Domestic transactions in the United States made through Amazon Pay charge merchants a 2.9% processing fee along with a flat 30-cent authorization fee. Any transaction that crosses into international territory is charged a 3.9% processing fee.

What do consumers say?

Online student marketplace LendEDU recently asked 1,000 Amazon customers if they would trust Amazon as they would trust a bank to handle their finances, and 38% responded positively.

Meanwhile Bain & Co., a management consulting firm, surveyed more than 133,000 consumers across 22 countries, asking them if they would be comfortable buying financial services from large technology companies. PayPal was the most trusted tech company when it comes to finances, according to the survey. Amazon came in second, followed by Apple. The survey found more than half of U.S. respondents—and three quarters of those ages 18 to 24—would purchase financial services from a tech company.

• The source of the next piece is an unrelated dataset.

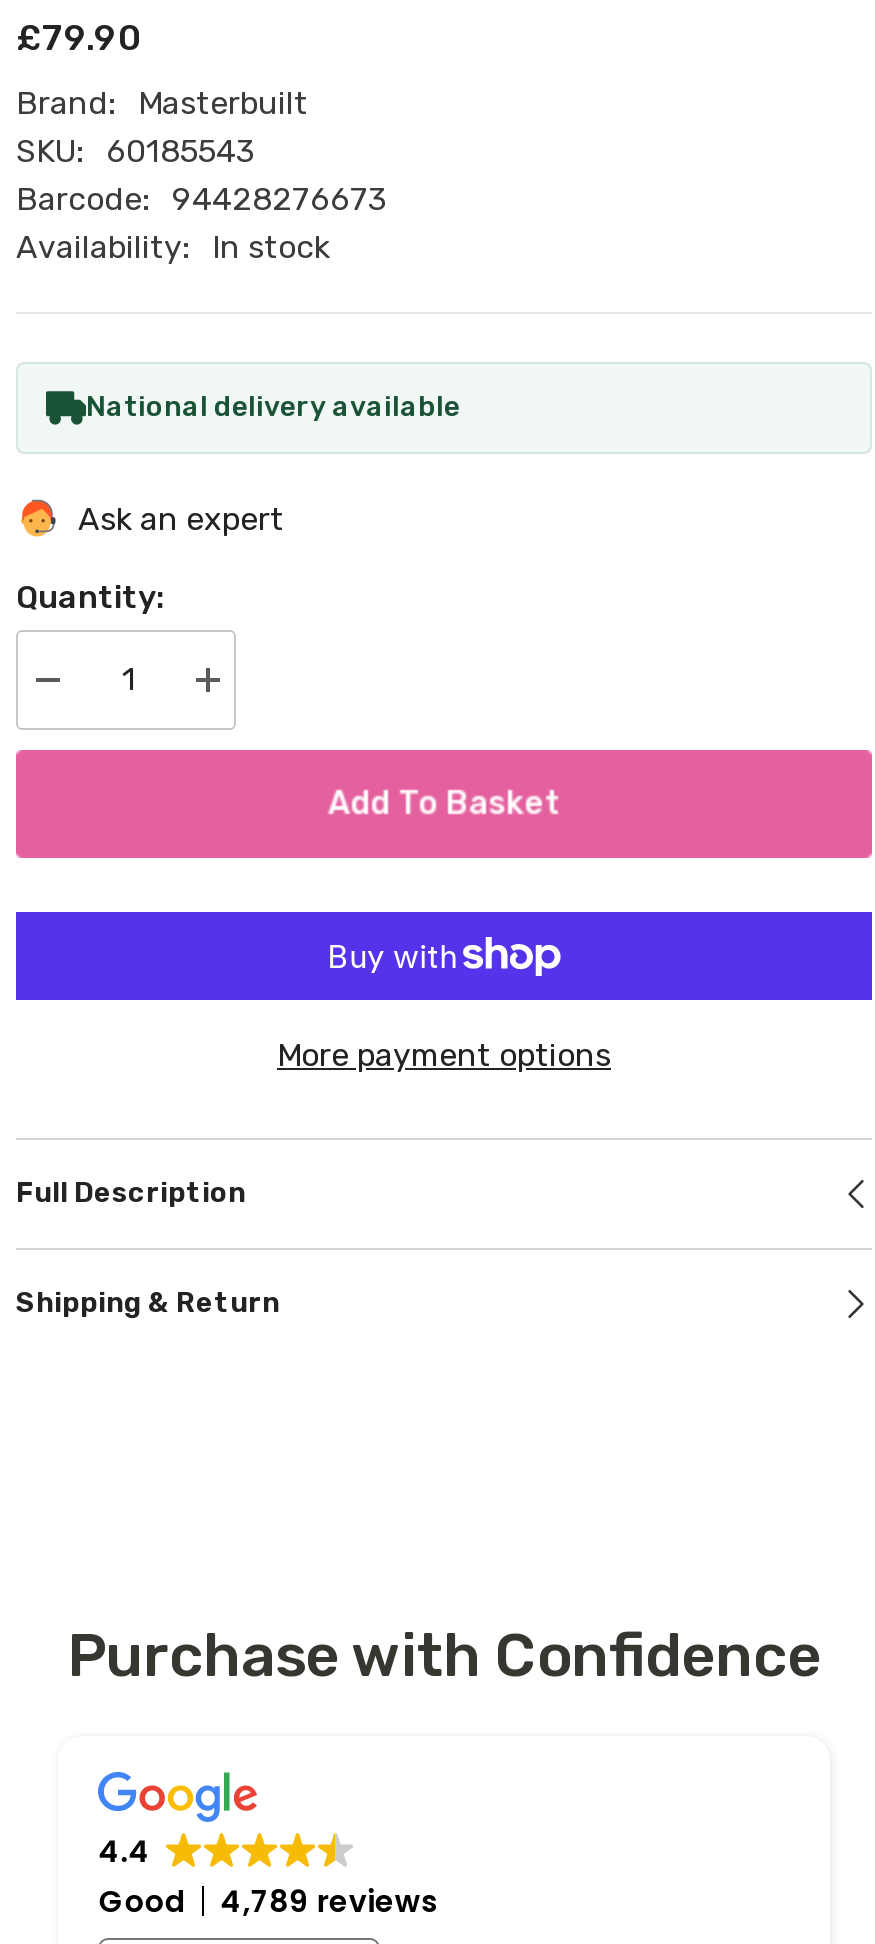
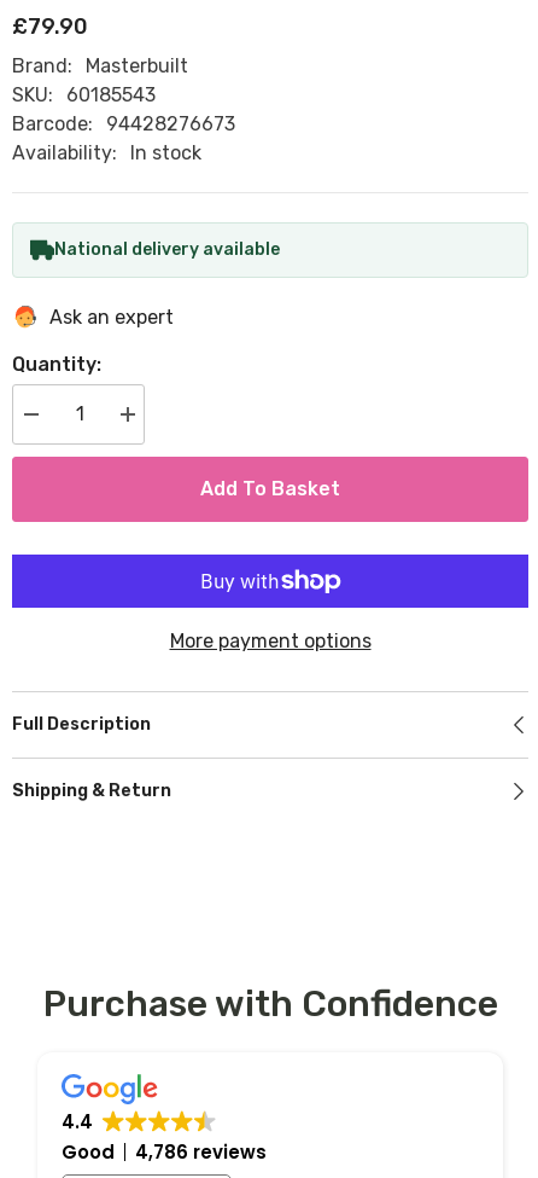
[99,1881,439,1923] Good 4,789 reviews -> [62,1140,267,1165] Good 4,786 reviews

Whatever metrics are used, it is clear that consumers, especially younger consumers, are open to the idea of using banking services through a tech company such as Amazon.

“Amazon stands a very good chance of succeeding in banking, by disrupting the industry as it has in retailing,” said Gerard du Toit, who leads Bain & Co.’s banking and payments sector in the Americas. “Customers indicate ample willingness to buy financial products from technology firms, and Amazon has earned their trust more than most other tech firms. It also possesses all the essential ingredients: digital prowess, a large customer base, an organization skilled at delivering pleasant customer experiences, and ample leeway to extend the brand into banking.”

Monopoly monster

Adding an easily accessible Amazon checking account service would undoubtedly help unbanked consumers participate in the online economy, and banking represents yet another industry where Amazon is dipping its toes.

  • Amazon Web Services, a web-hosting service, is the massive e-retailer’s main source of income, with clients ranging from Kellogg’s to Dow Jones.
  • Meanwhile, the company is also building its own delivery service.
  • It has an entertainment arm generating content both online and on the big screen.
  • Amazon is partnering with JPMorgan and Berkshire Hathaway to explore launching a healthcare service for employees.
  • And now, Amazon is exploring banking, too.

It's a lot for one company. However, the main reason the idea of an Amazon banking service is disquieting is not the number of industries it is involved in, but the immense market power Amazon wields. The e-retailer has a market value of more than $700 billion, far greater than the value of JPMorgan and Bank of America combined. If those banks are too big to fail, what would that make Amazon?